Two years later, Florida gave prosecutors unfettered authority to "direct file" certain juvenile cases in adult court. As in New York, the new law was championed not by a hard-line conservative, but by a Democrat: a Dade County D.A. by the name of Janet Reno. In 1982, Illinois followed suit, and in 1987 Texas, among other piecemeal changes in other states. In the 1990's, the rest of the states acted in a frenzy, encouraged by financial incentives in President Clinton's Juvenile Crime Control Act.

There are no comprehensive statistics on the exact number of juveniles tried as adults under these laws--in part because, nominally adults, they are not consistently tracked as a separate group through the system. But it’s clear that, in the wake of the spree of laws passed in the 20 years following New York’s, between 200,000 and 250,000 children below age 18 are charged every year in the U.S. adult system.

For 36 years and counting in New York, the treatment of 13, 14, and 15-year-olds charged with certain crimes – some major, like murder, and some more minor, like burglary in the second degree – has been dictated by an emergency legislative session called in response to Willie Bosket’s crime spree. Among those prosecuted and sentenced to adult time under the law were the Central Park Five, 14- and 15-year-olds wrongfully convicted of assaulting and raping a female jogger in 1989.

Juveniles tried under the Bosket legacy do not get a hearing in Family Court, where factors such as family history, past trauma, mental illness, and other mitigating circumstances are considered. They don’t get access to Family Court’s modest funding stream for education and rehabilitative services. They can’t get their crimes expunged. They can be put in prison for life.

Liz Ryan, founder of the Campaign for Youth Justice, an advocacy group that fights treatment of juveniles as adults, says the law “basically says to this whole cohort of kids, ‘You’re all beyond rehabilitation.’” What’s important to note, she says, is that the racial gap in arrest rates is even larger for teens than adults, meaning that the cohort the Willie Bosket law treats as “beyond rehabilitation” is disproportionately kids of color.
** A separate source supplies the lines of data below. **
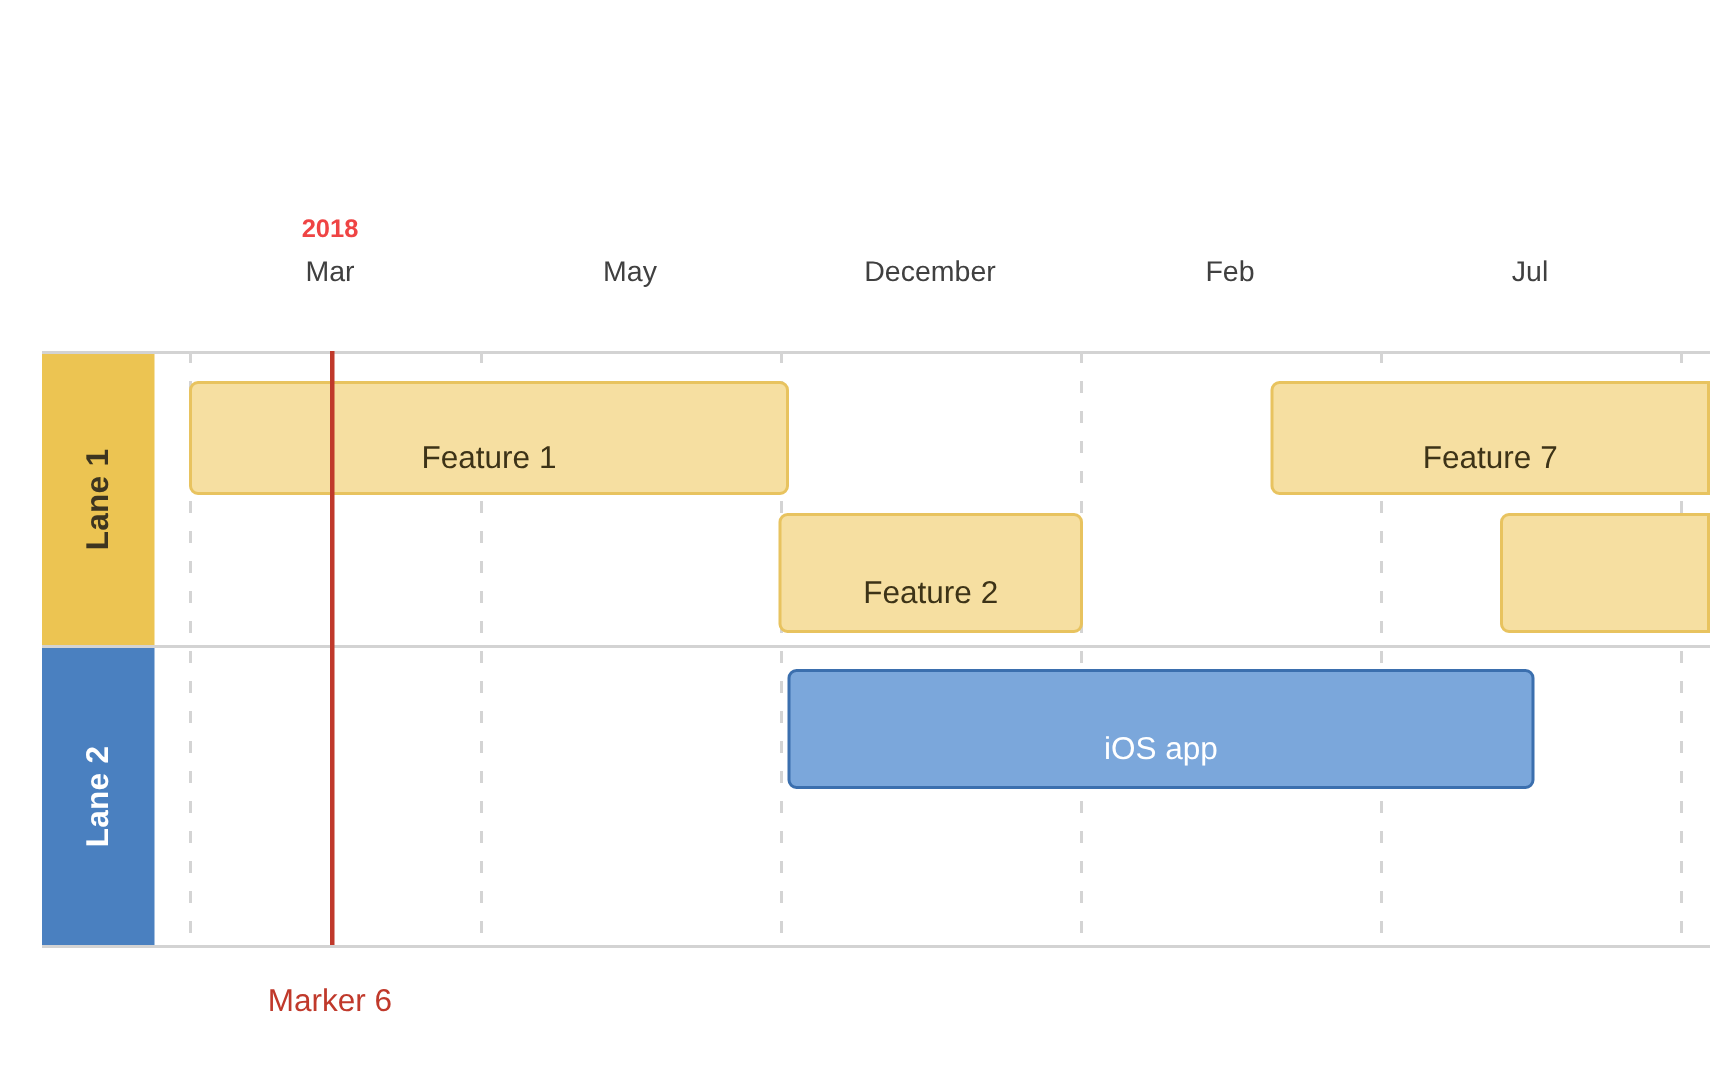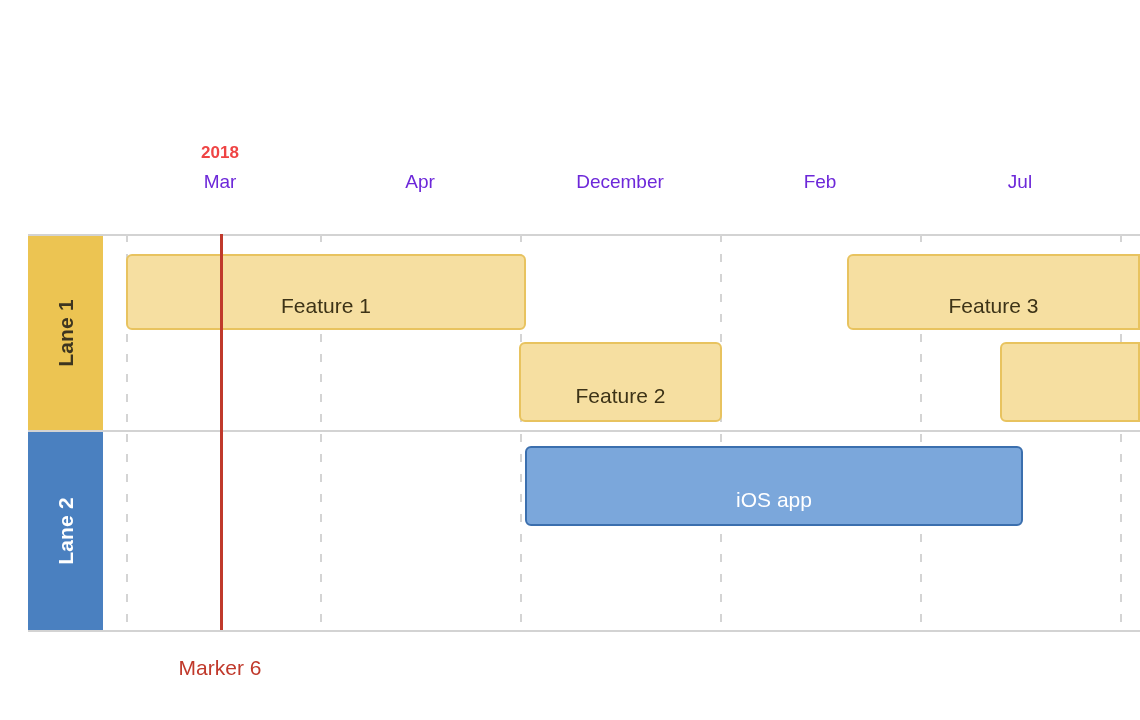"Mar" .axis-month { color: #6d28d9 -> #404040 }
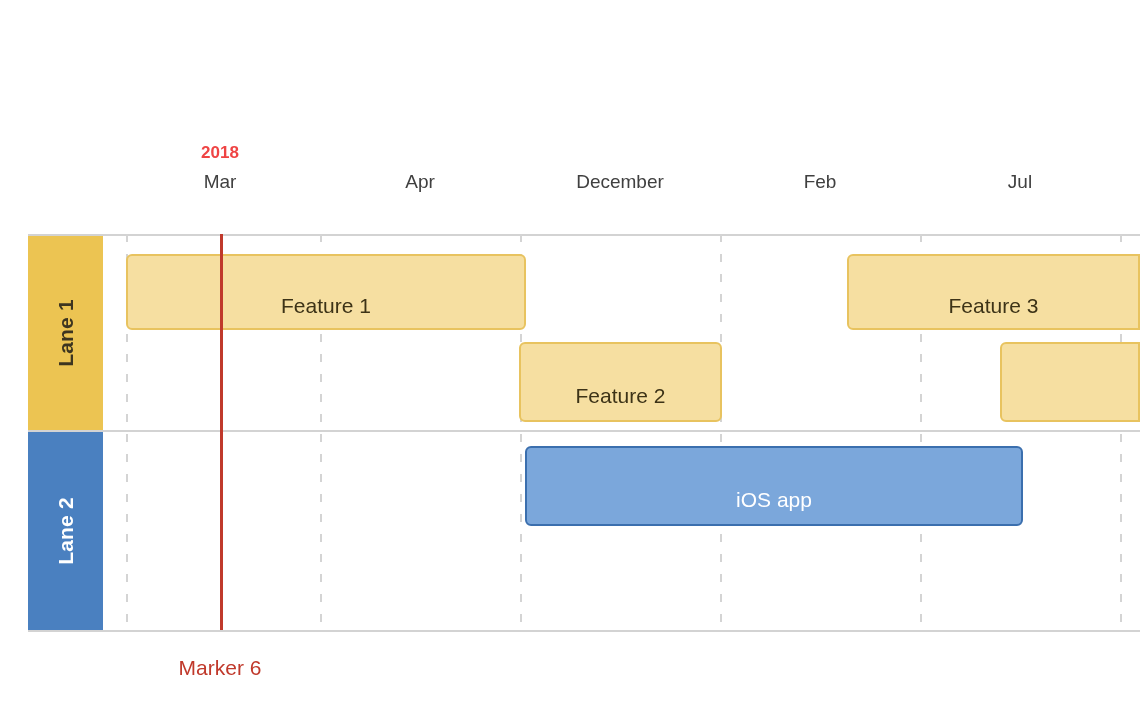"Apr" div.axis-month { text: Apr -> May }
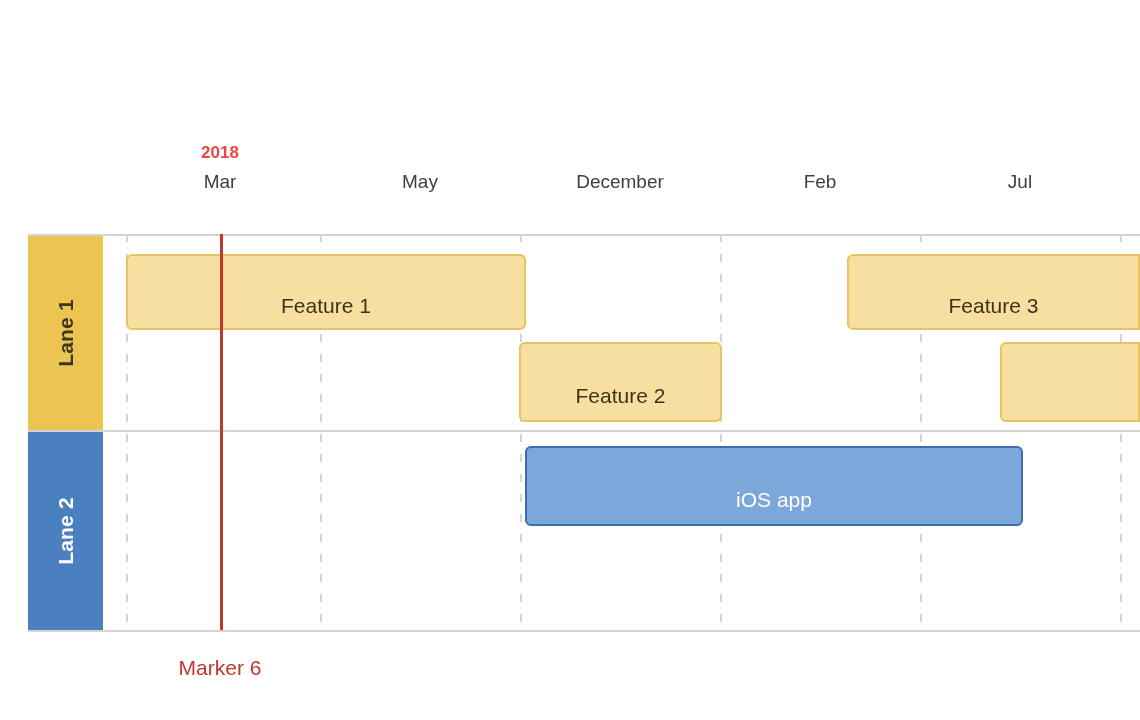"Feature 3" span.bar-label { text: 3 -> 7 }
As for Willie Bosket, he is locked up for life at Woodbourne Correctional Facility, where he is kept in the most extreme isolation. The New York Times reported in 2008 that after repeatedly attacking guards and other inmates Bosket was consigned to a specially constructed Plexiglas cage and had gone "from defiant menace to subdued and empty inmate." At the time he had gone 14 years without a disciplinary infraction.

"Willie was the super predator before the term 'super predator' had been invented – the armed, crazed-but-calculating black killer, the vanguard of a Hobbesian nightmare,” says youth advocate Keith Hefner, a New Yorker since the 1970’s. “From what I know, I’m glad that Willie Bosket will never leave prison. But he was an ultra-extreme example... Basing our social policy on the most extreme outlier, that’s what’s truly crazy."

An earlier version of this article suggested that Willie Bosket remained a violent and defiant inmate to the present day. The article has been updated, thanks to an attentive reader, to reflect Bosket's years in isolation.